• _Description of the task_
Within the entries below, the lines from the one with "667.05 = 667.05" through the one with "764.46 = 764.46" are to be set down exactly, both ends kept.

• _Records for the exercise_
BEGIN
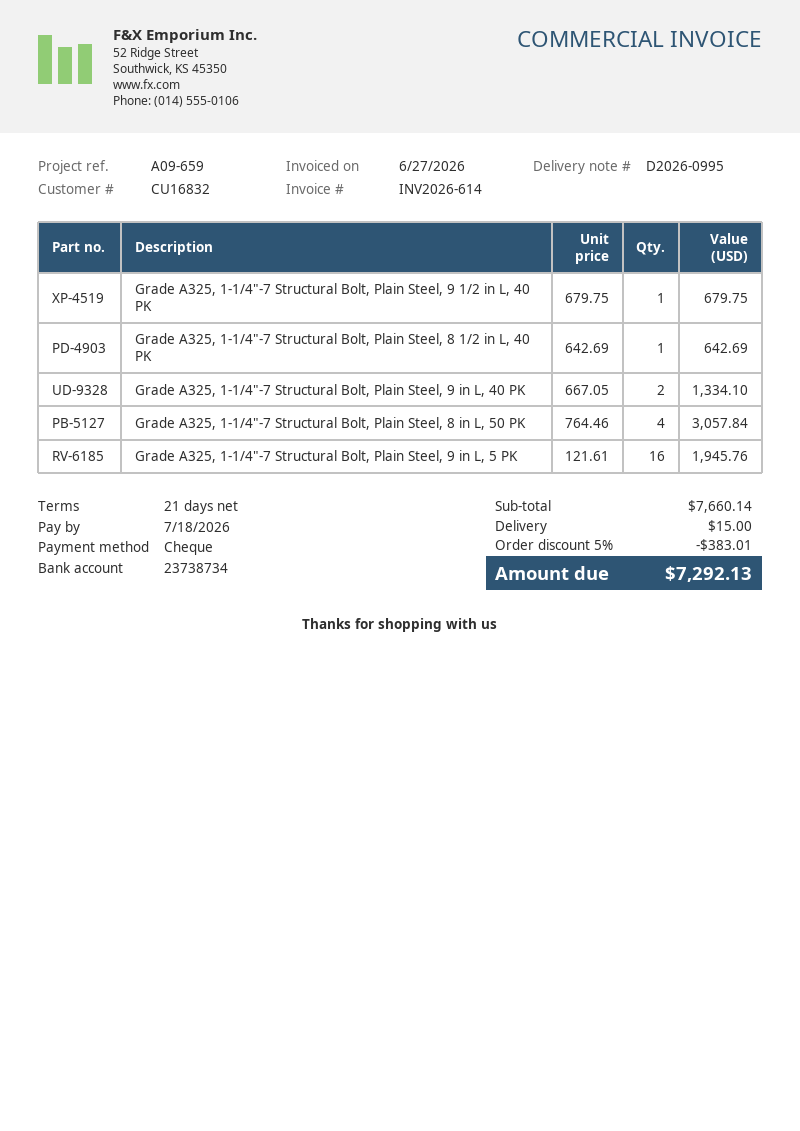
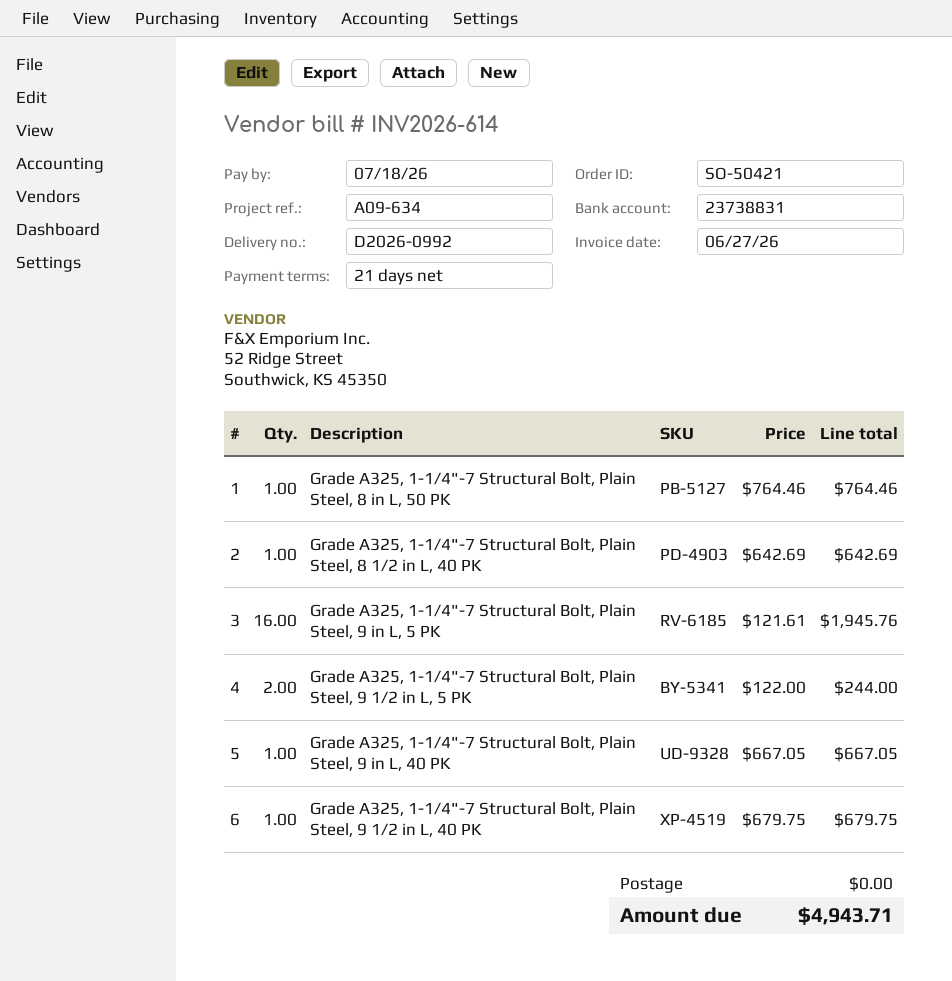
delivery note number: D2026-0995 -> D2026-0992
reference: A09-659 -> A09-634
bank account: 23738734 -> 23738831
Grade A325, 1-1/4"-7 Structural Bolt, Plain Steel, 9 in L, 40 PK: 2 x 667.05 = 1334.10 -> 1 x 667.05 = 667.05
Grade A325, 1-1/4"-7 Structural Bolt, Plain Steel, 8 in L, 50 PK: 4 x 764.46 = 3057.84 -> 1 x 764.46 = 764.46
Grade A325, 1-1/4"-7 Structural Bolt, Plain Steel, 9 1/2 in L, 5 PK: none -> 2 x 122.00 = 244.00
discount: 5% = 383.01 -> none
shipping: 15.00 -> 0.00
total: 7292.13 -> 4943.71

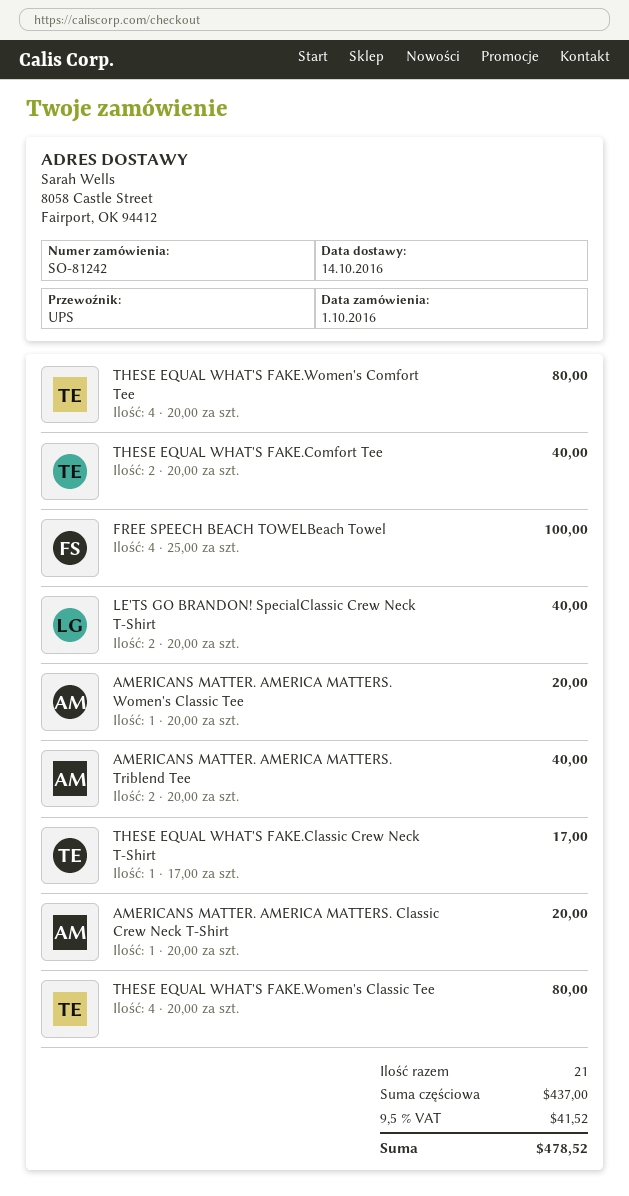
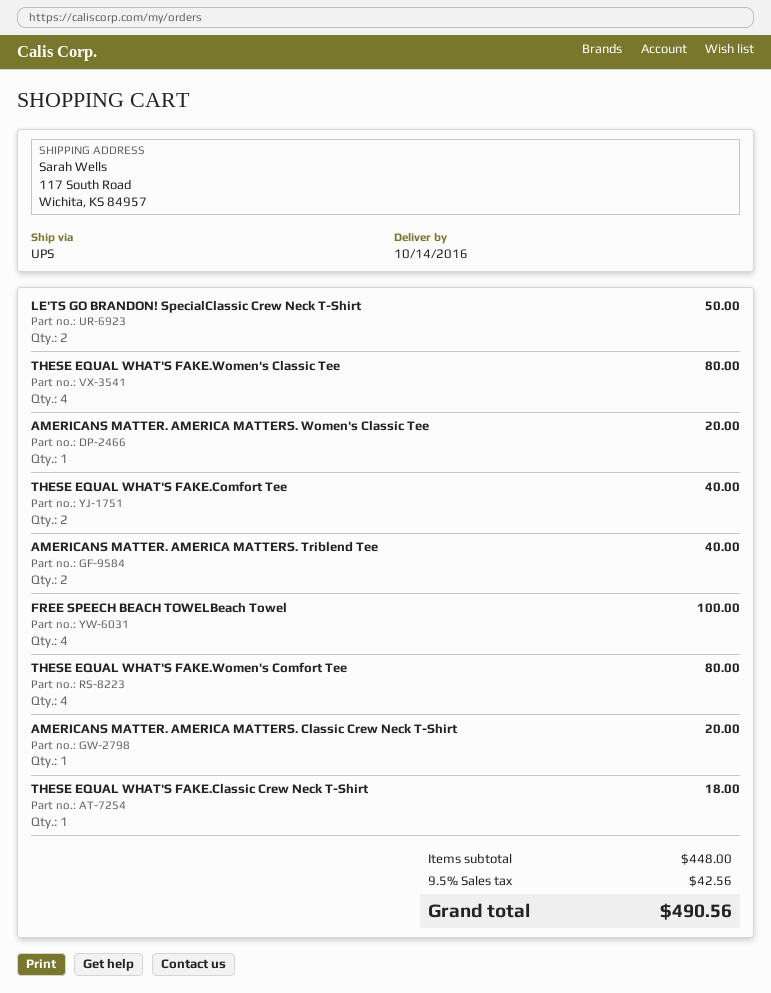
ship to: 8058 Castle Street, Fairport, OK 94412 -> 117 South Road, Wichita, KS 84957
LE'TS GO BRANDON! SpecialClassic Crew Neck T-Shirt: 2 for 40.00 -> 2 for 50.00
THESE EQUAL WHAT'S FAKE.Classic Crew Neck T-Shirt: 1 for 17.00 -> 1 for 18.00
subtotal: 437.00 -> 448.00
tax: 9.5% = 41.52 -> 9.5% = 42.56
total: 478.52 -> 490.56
END
BEGIN
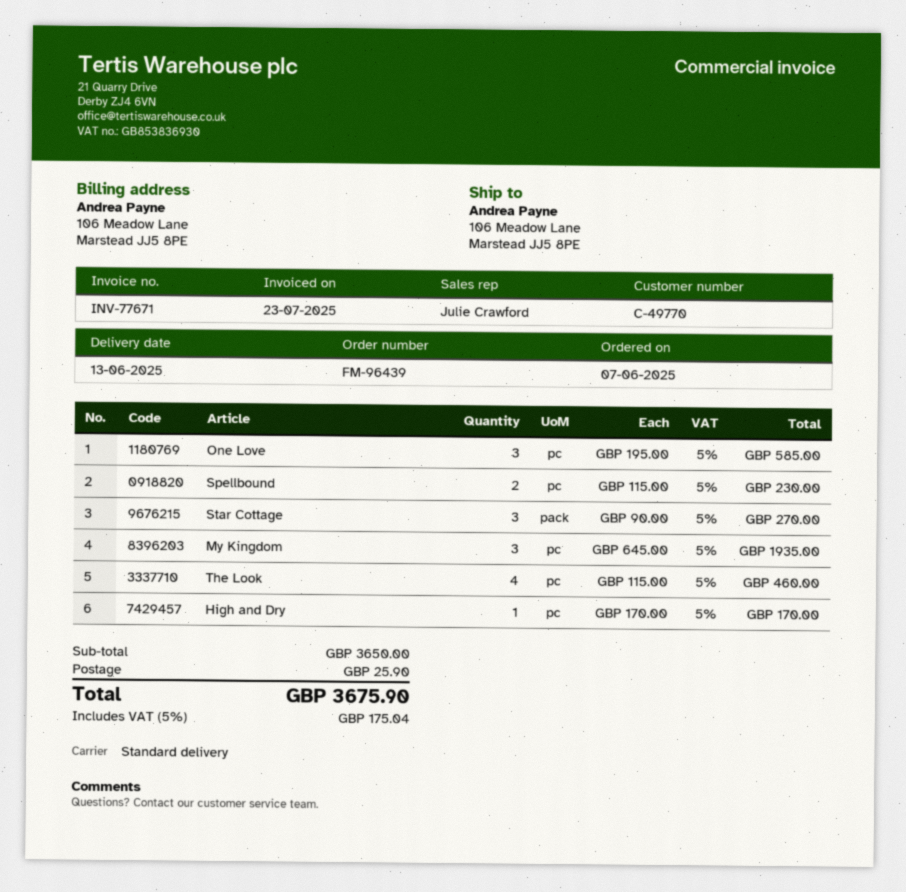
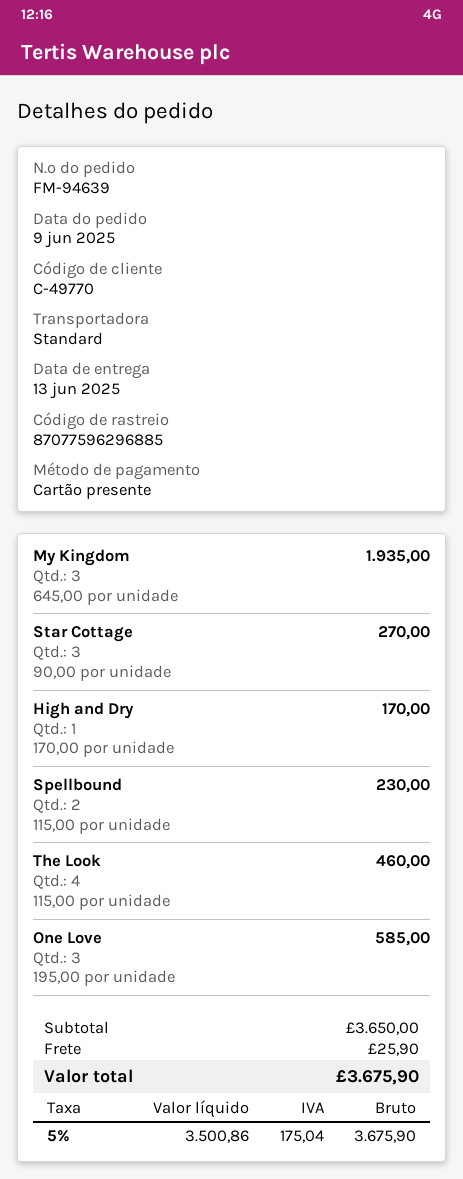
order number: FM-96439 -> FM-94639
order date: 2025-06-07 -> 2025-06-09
END
• _Completed exercise_
Grade A325, 1-1/4"-7 Structural Bolt, Plain Steel, 9 in L, 40 PK: 2 x 667.05 = 1334.10 -> 1 x 667.05 = 667.05
Grade A325, 1-1/4"-7 Structural Bolt, Plain Steel, 8 in L, 50 PK: 4 x 764.46 = 3057.84 -> 1 x 764.46 = 764.46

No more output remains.